How to configure a collection schema
Overview
This page describes collection schemas in Weaviate.
Weaviate client APIs are transitioning from the term "class" to "collection."
Older Weaviate documentation refers to "classes." Newer documentation uses "collections." Expect to see both terms during the transition period.
Auto-schema
We recommend that you define your schema manually to ensure that it aligns with your specific requirements. However, Weaviate also provides an auto-schema feature.
When a collection definition is missing, or when the schema is inadequate for data import, the auto-schema feature generates a schema. The automatically generated schema is based on the Weaviate system defaults and the properties of the imported objects. For more information, see (Auto-schema).
Create a collection
A schema describes the data objects that make up a collection. To create a collection, follow the example below in your preferred language.
Minimal example
At a minimum, you must specify the class
parameter for the collection name.
- Python (v4)
- Python (v3)
- JavaScript/TypeScript
client.collections.create("Article")
class_obj = {'class': 'Article'}
client.schema.create_class(class_obj) # returns null on success
const emptyClassDefinition = {
class: 'Article',
};
// Add the class to the schema
let result = await client
.schema
.classCreator()
.withClass(emptyClassDefinition)
.do();
// The returned value is the full class definition, showing all defaults
console.log(JSON.stringify(result, null, 2));
Property definition
You can use the properties
field to specify properties for the collection.
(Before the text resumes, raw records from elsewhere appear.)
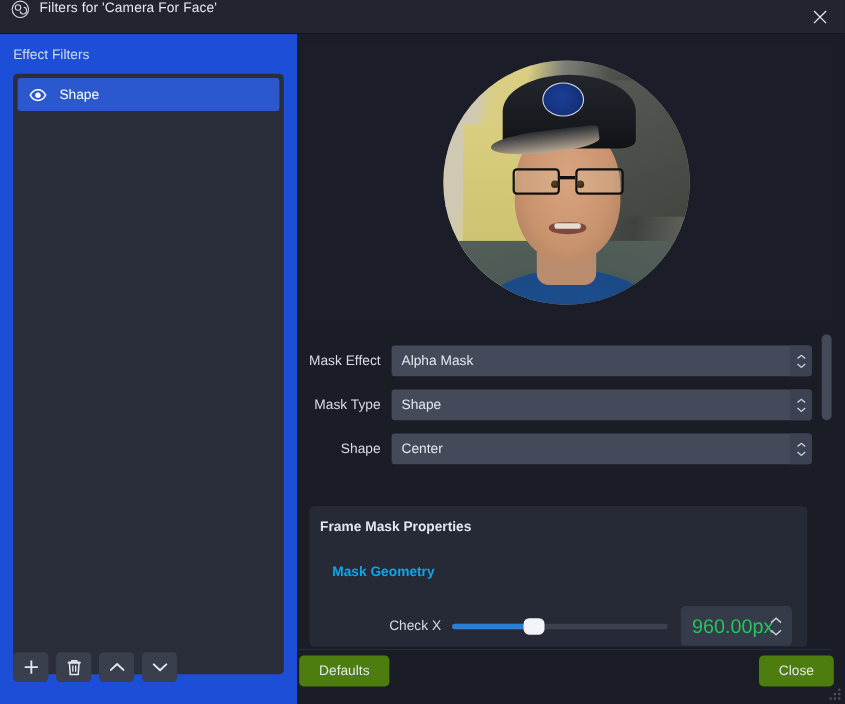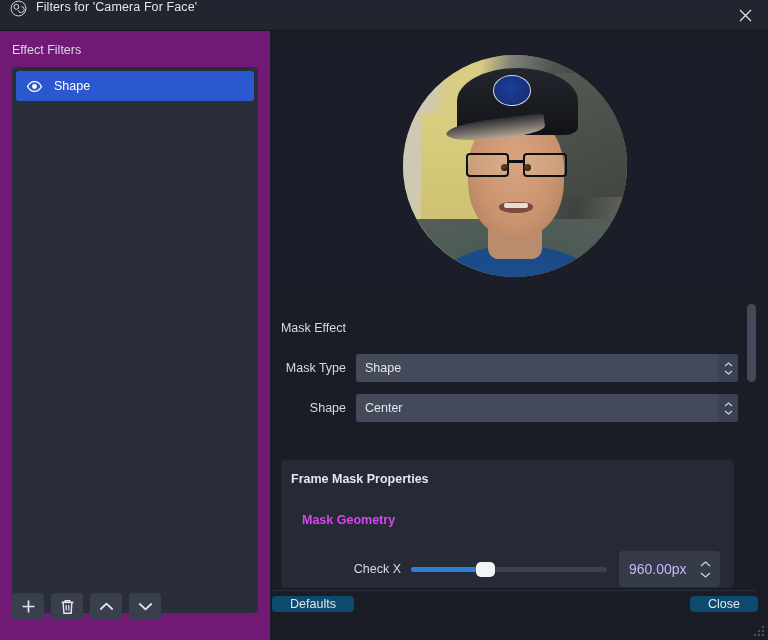"Effect Filters" .left-panel { background: #701a75 -> #1d4ed8 }
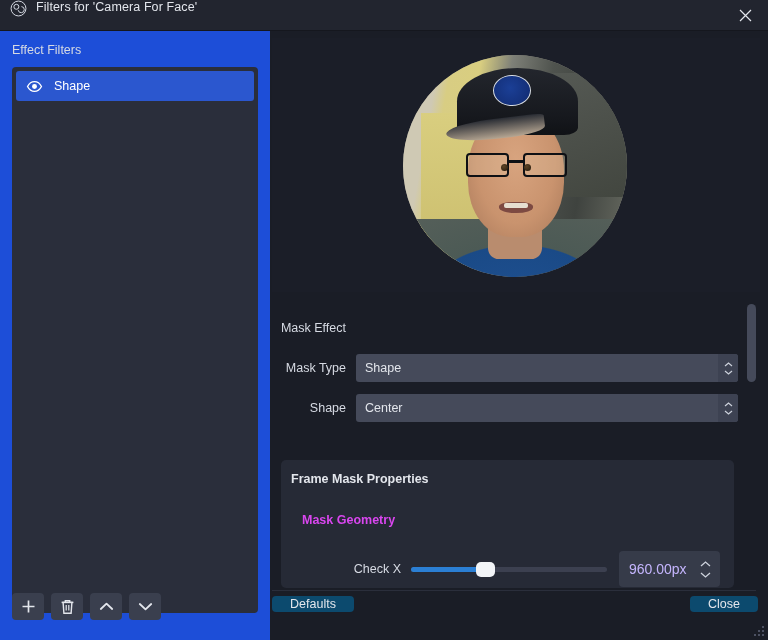"Alpha Mask" div.combo { html: none -> <div> <span>Alpha Mask</span> <span> <svg> <path></path> </svg> <svg> <path></path> </svg> </span> </div> }
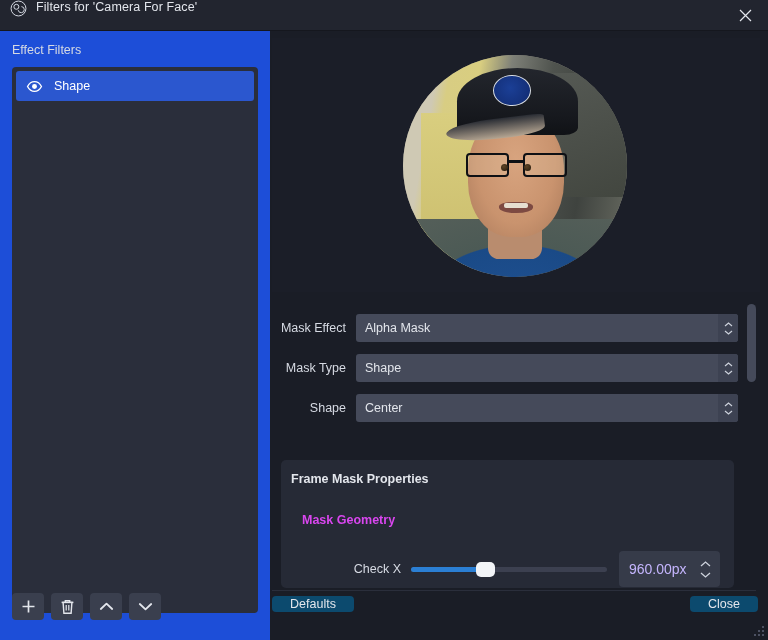"Mask Geometry" .sub-title { color: #d946ef -> #0ea5e9 }
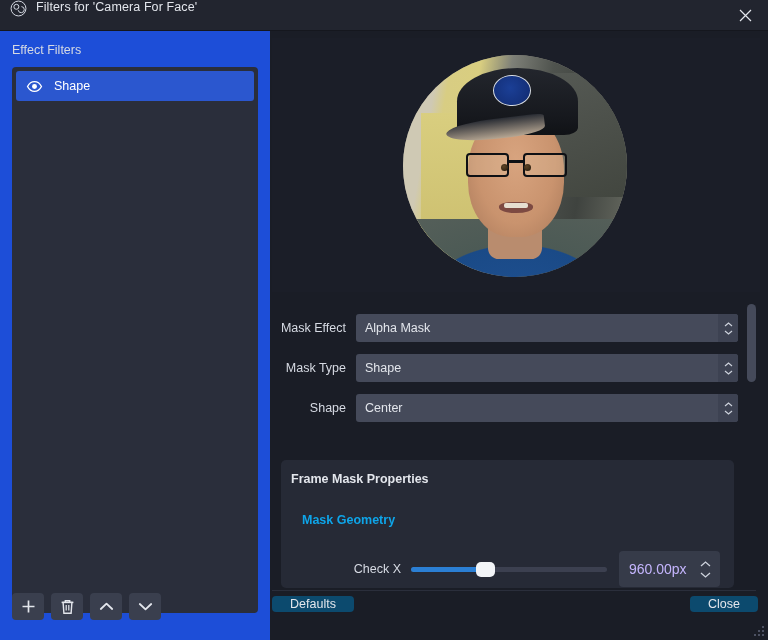"960.00px" .spinbox .sval { color: #c4b5fd -> #22c55e; font-size: 14px -> 18px }
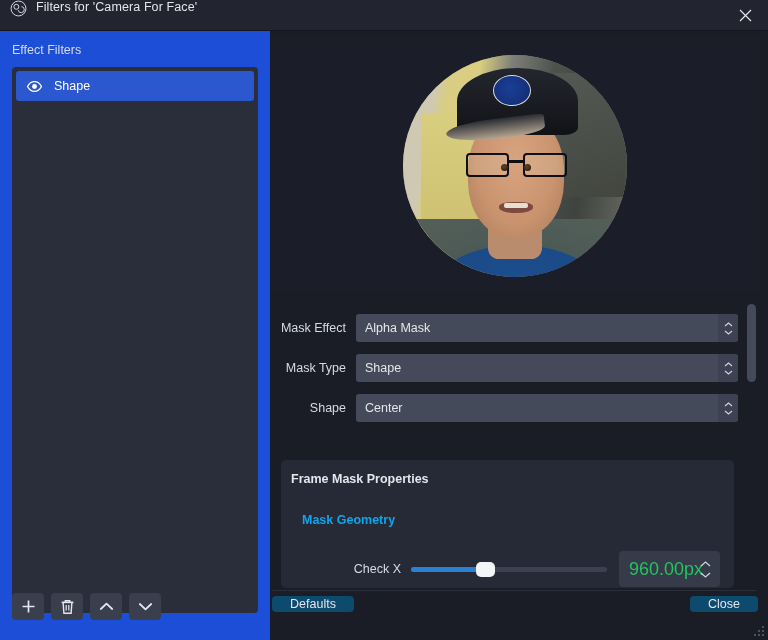"Defaults" .btn { background: #0c4a6e -> #4d7c0f; height: 16px -> 28px }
A collection definition can include any number of properties.
- Python (v4)
- Python (v3)
- JavaScript/TypeScript
import weaviate.classes as wvc
client.collections.create(
"Article",
properties=[
wvc.Property(name="title", data_type=wvc.DataType.TEXT),
wvc.Property(name="body", data_type=wvc.DataType.TEXT),
]
)
class_obj = {
'class': 'Article',
'properties': [
{
'name': 'title',
'dataType': ['text'],
},
{
'name': 'body',
'dataType': ['text'],
},
],
}
client.schema.create_class(class_obj) # returns null on success
const classWithProps = {
class: 'Article',
properties: [
{
name: 'title',
dataType: ['text'],
},
{
name: 'body',
dataType: ['text'],
},
],
};
// Add the class to the schema
result = await client
.schema
.classCreator()
.withClass(classWithProps)
.do();
// The returned value is the full class definition, showing all defaults
console.log(JSON.stringify(result, null, 2));
In addition to the property name, you can use properties to configure parameters such as the data type, inverted index tokenization and more.
Specify a vectorizer
You can set an optional vectorizer
for each collection. If you specify a vectorizer for a collection, the specification overrides any default values that are present in the general configuration such as environment variables.
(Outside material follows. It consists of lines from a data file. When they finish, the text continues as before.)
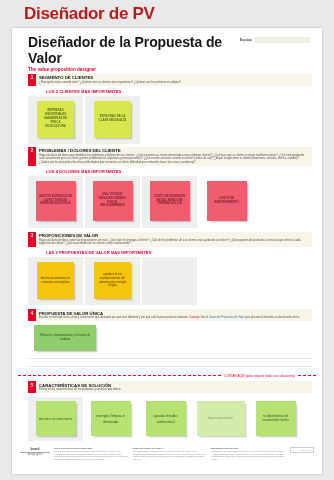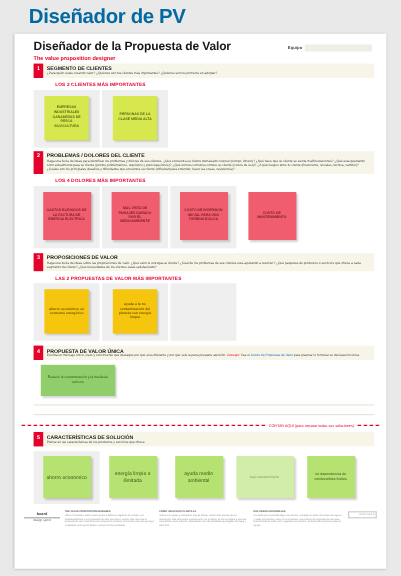"Diseñador de PV" .topbar .apptitle { color: #0369a1 -> #b91c1c }
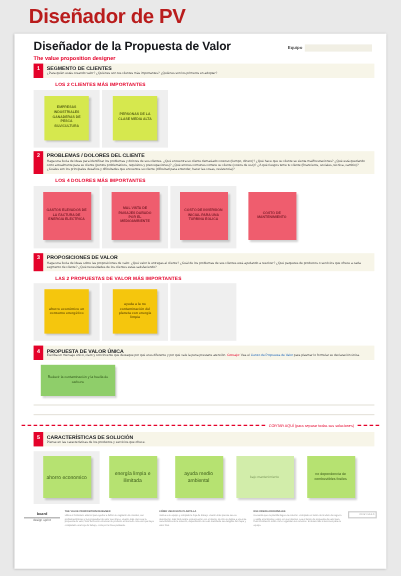"Diseñador de la Propuesta de" .doc-title { font-size: 10px -> 14px }
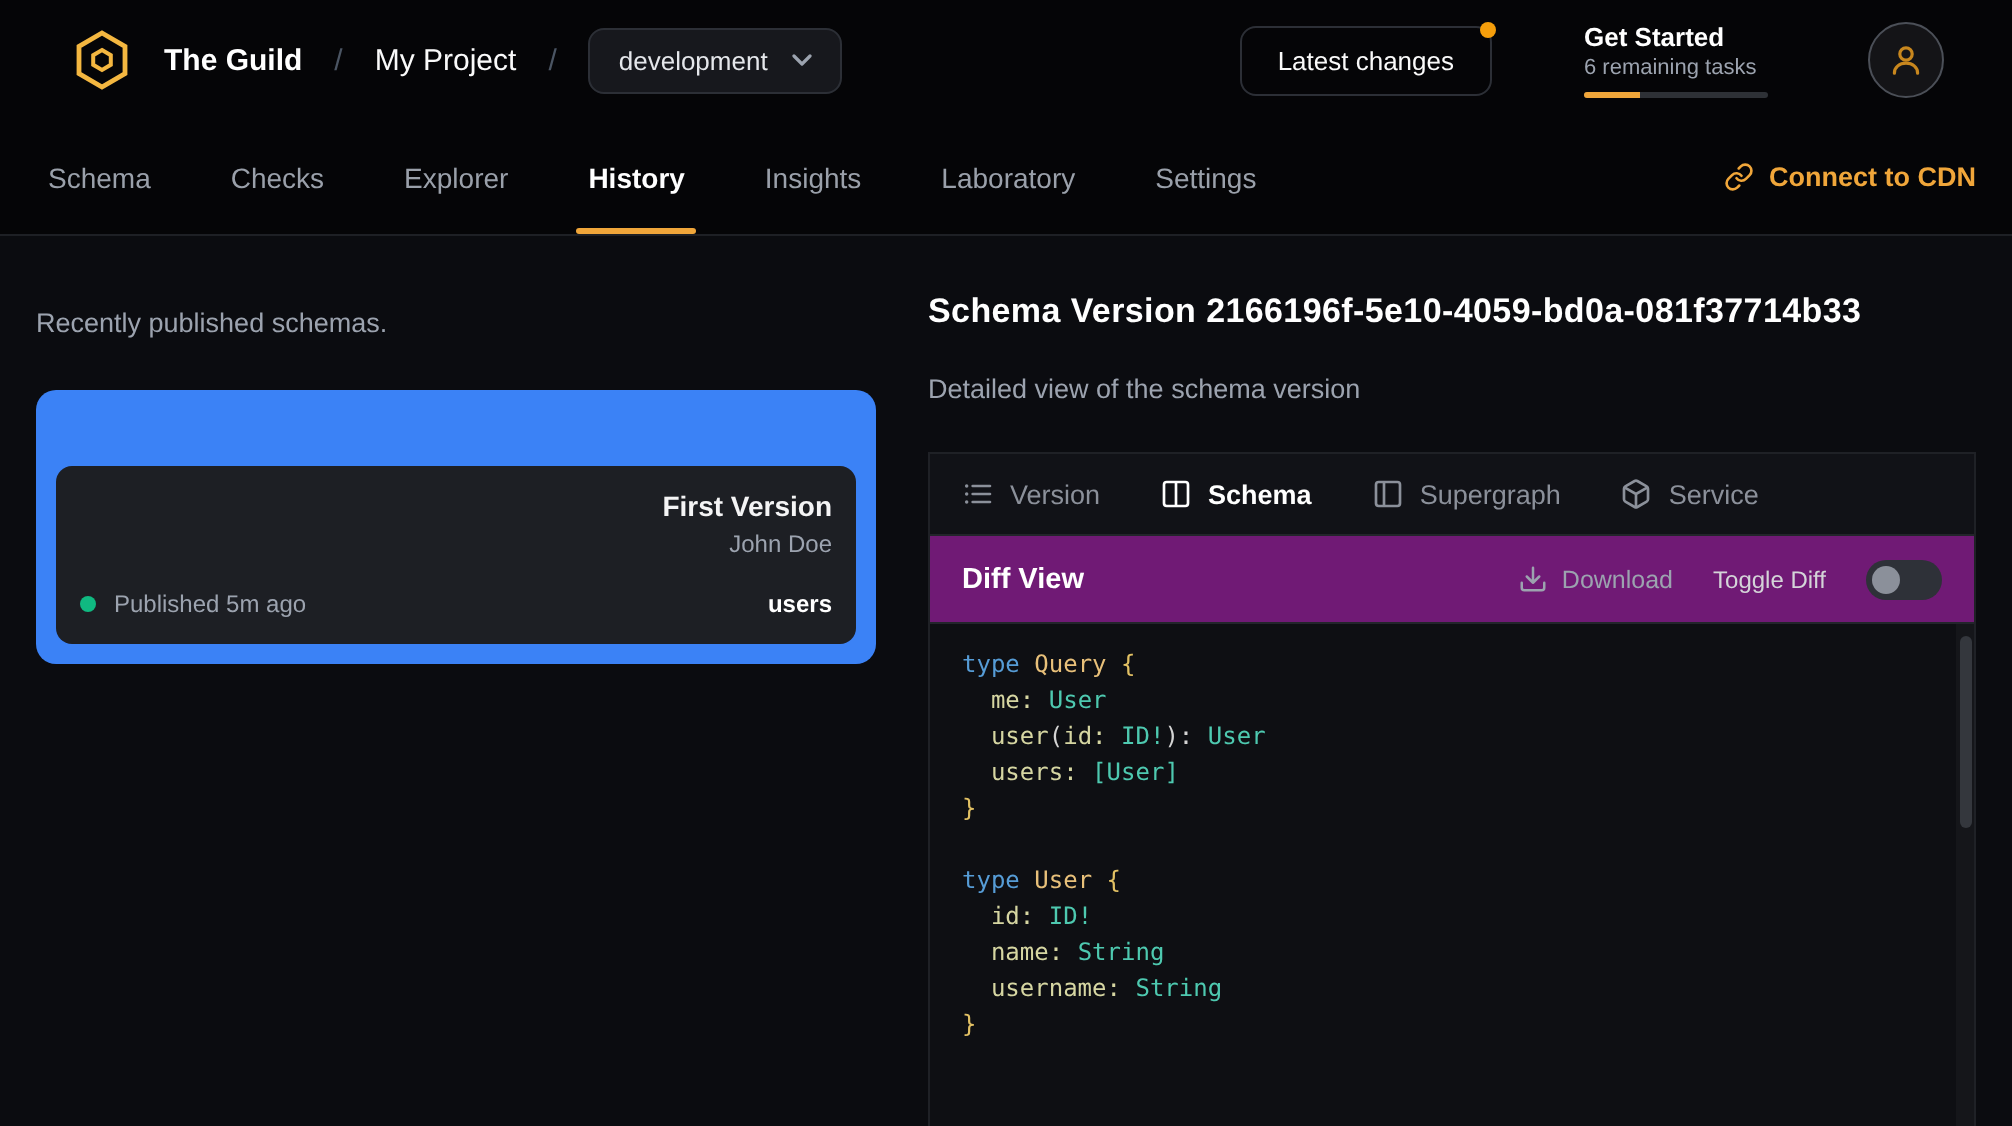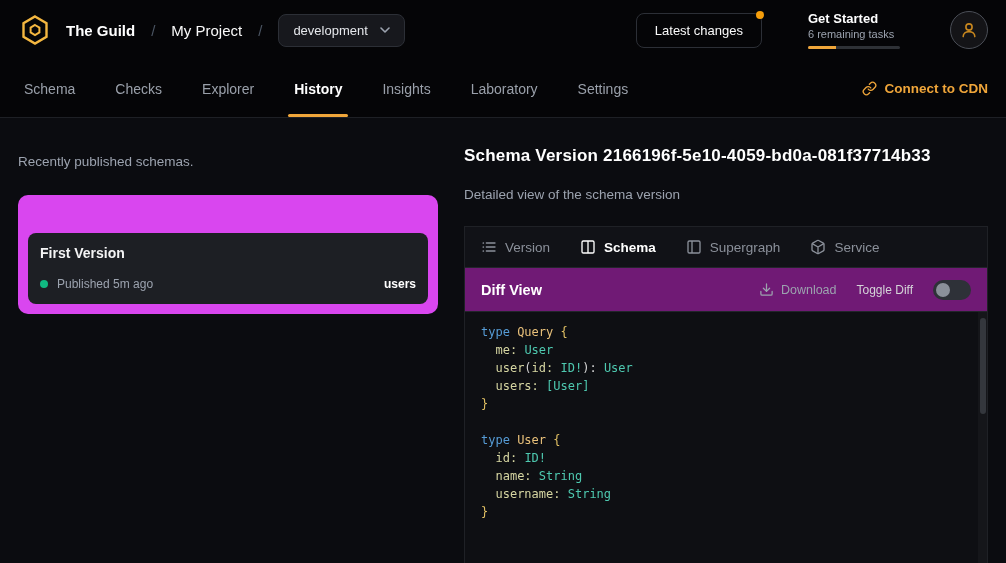"The Guild" .header { padding: 0 18px -> 0 34px }
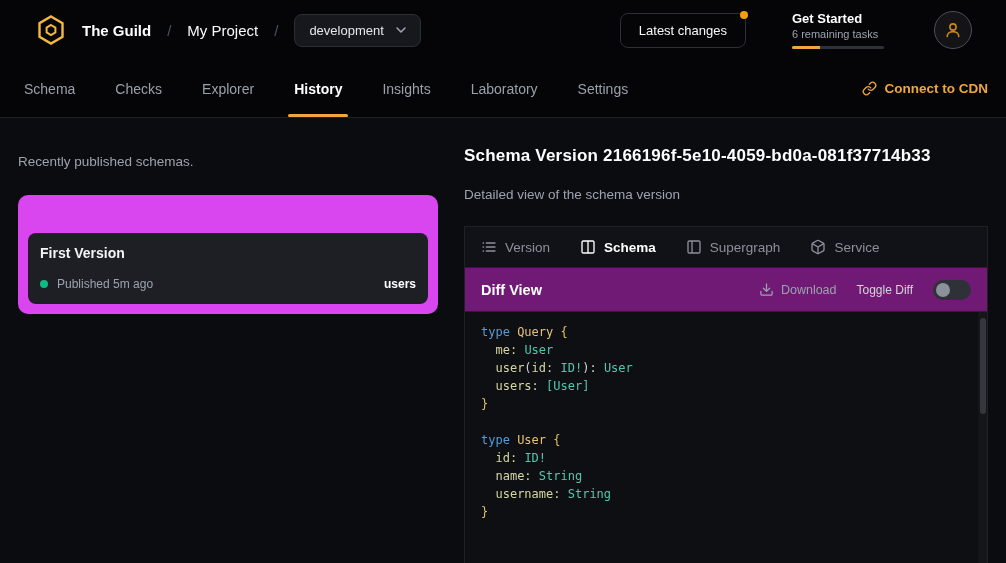"First Version" .versions-card { background: #d946ef -> #3b82f6; text-align: none -> right }
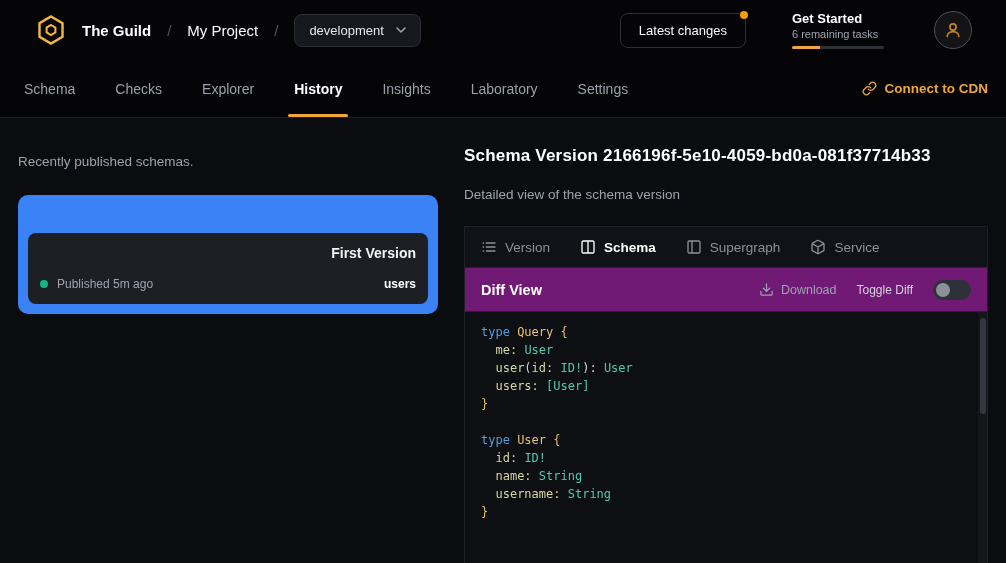"John Doe" div.v-author { html: none -> <div>John Doe</div> }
The following code sets the text2vec-openai
module as the vectorizer for the Article
collection.
- Python (v4)
- Python (v3)
- JavaScript/TypeScript
import weaviate.classes as wvc
client.collections.create(
"Article",
vectorizer_config=wvc.Configure.Vectorizer.text2vec_openai(),
properties=[ # properties configuration is optional
wvc.Property(name="title", data_type=wvc.DataType.TEXT),
wvc.Property(name="body", data_type=wvc.DataType.TEXT),
]
)
class_obj = {
'class': 'Article',
'properties': [
{
'name': 'title',
'dataType': ['text'],
},
],
'vectorizer': 'text2vec-openai' # this could be any vectorizer
}
client.schema.create_class(class_obj)
const classWithVectorizer = {
class: 'Article',
properties: [
{
name: 'title',
dataType: ['text'],
},
],
vectorizer: 'text2vec-openai', // this could be any vectorizer
};
// Add the class to the schema
result = await client
.schema
.classCreator()
.withClass(classWithVectorizer)
.do();
// The returned value is the full class definition, showing all defaults
console.log(JSON.stringify(result, null, 2));
Collection level module settings
Configure the moduleConfig
parameter at the collection-level to set collection-wide settings for module behavior. For example, you can configure the vectorizer to use a particular model (model
), or to vectorize the collection name (vectorizeClassName
).
- Python (v4)
- Python (v3)
- JavaScript/TypeScript
import weaviate.classes as wvc
client.collections.create(
"Article",
vectorizer_config=wvc.Configure.Vectorizer.text2vec_cohere(
model="embed-multilingual-v2.0",
vectorize_class_name=True
),
)
class_obj = {
'class': 'Article',
'properties': [
{
'name': 'title',
'dataType': ['text'],
},
],
'vectorizer': 'text2vec-cohere', # this could be any vectorizer
'moduleConfig': {
'text2vec-cohere': { # this must match the vectorizer used
'vectorizeClassName': True,
'model': 'embed-multilingual-v2.0',
}
}
}
client.schema.create_class(class_obj)
const classWithModuleSettings = {
class: 'Article',
properties: [
{
name: 'title',
dataType: ['text'],
},
],
vectorizer: 'text2vec-cohere', // this could be any vectorizer
moduleConfig: {
'text2vec-cohere': { // this must match the vectorizer used
vectorizeClassName: true,
model: 'embed-multilingual-v2.0',
},
},
};
// Add the class to the schema
result = await client
.schema
.classCreator()
.withClass(classWithModuleSettings)
.do();
// The returned value is the full class definition, showing all defaults
console.log(JSON.stringify(result, null, 2));
The available parameters vary according to the module. (Learn more).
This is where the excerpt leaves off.